While on terminal leave, prior to my retirement from the United States Marine Corps, I purchased a Dogo Argentino puppy whom I named Mayhem. Mayhem and I moved into our new home in Centreville MD. This was a huge change from living at Walter Reed in fully wheelchair accessible barracks with a 24/7 caregiver. I struggled adjusting to my new life outside the Corps, and having to go back to work full-time, added to the stress and difficulty. I was having severe pain episodes that put me in the hospital at least once a month, and often kept me up till the early hours of the morning. Mayhem was the only saving grace in my life at that time. I was an hour from my family, I had no friends yet and was dealing with a major life altering disability. My depression became so severe that I suffered suicidal ideations daily, but I held on because my little puppy Mayhem needed me. I had not yet realized how much I needed him.

I began training him to be my service dog, and by the age of 8 months he was going to work with me a few times a week. By 1 years old, he was consistently assisting me with retrieval tasks. He came with me to the emergency room when I had my pain episodes. We were there so often that the staff would bring in an extra bed so we had more room. One night, the glass shower door shattered while I was showering, and I had to get out over all this glass.
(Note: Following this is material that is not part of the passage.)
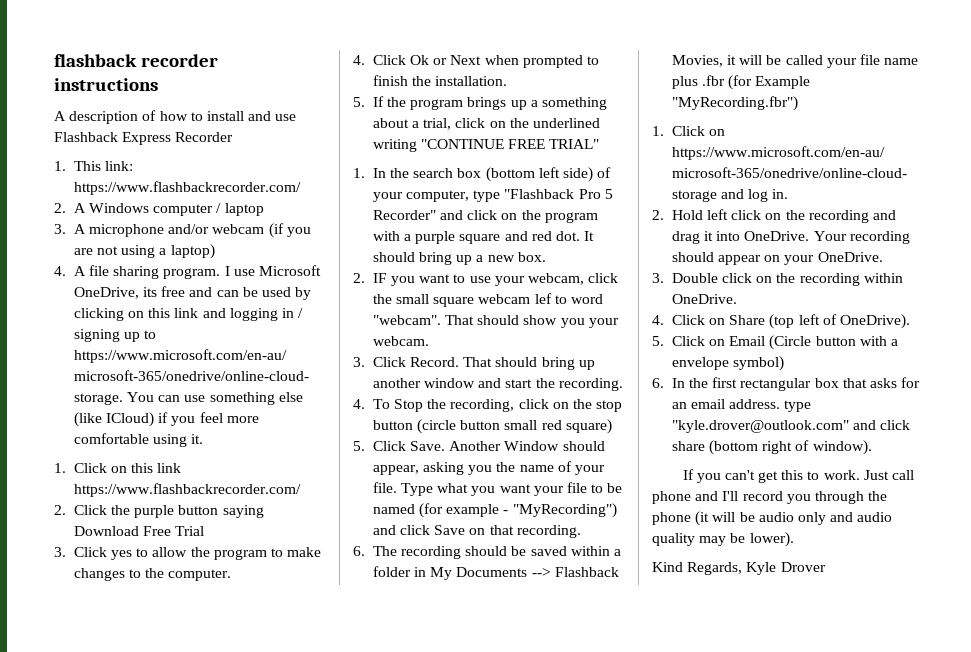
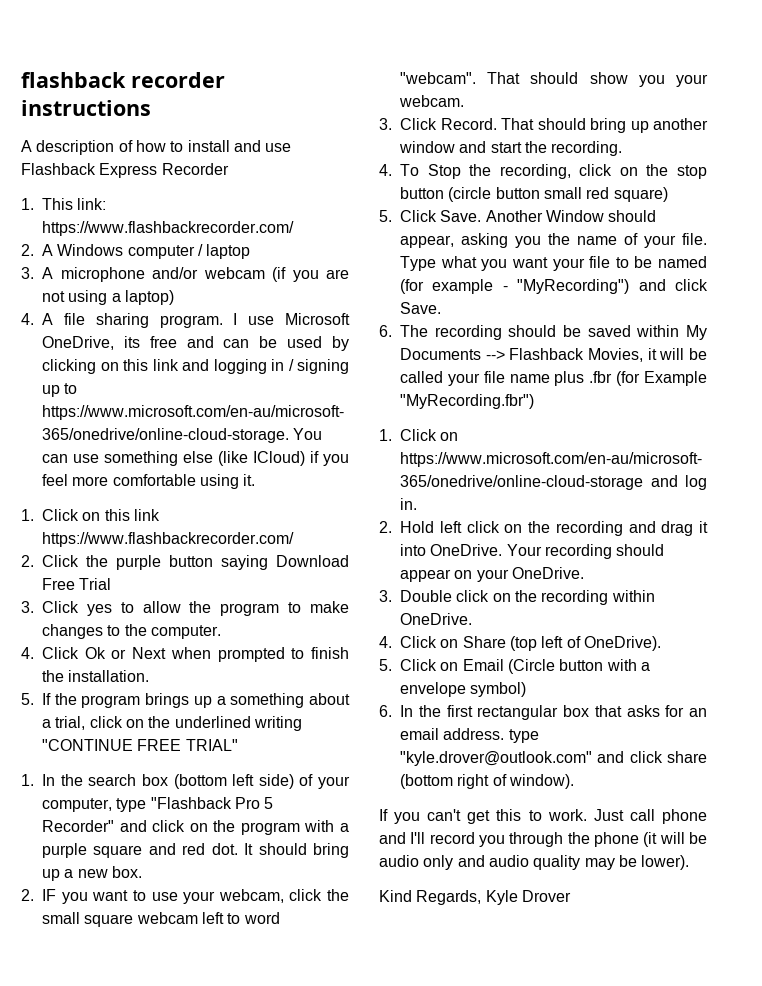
[534,293,552,304] lef -> [201,912,224,924] left
[434,525,581,538] Save on that recording. -> [400,302,441,314] Save.
[613,549,621,556] [372,566,426,577] a folder in -> (680, 331) none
I decided to train him to locate my cell phone so that I could call for help if something like that happened again.

Mayhem went everywhere with me. People began to ask who trained my dog. I would say I did , so they asked if I could help them. I started by helping a few friends with basic training, and I began taking online courses to learn more about training. I was then afforded an opportunity to apprentice under a 30+ year service dog trainer named Jim Mathys. From there I founded my dog training business – Mayhem’s K9 Corps Training Services, LLC. Mayhem was the reason I found my purpose and drive after my life changing injuries and disability. He is the reason and driving force behind my desire to help others like myself get a service dog, because if not for him, I would not be here today. He needed me – but in reality – I needed him.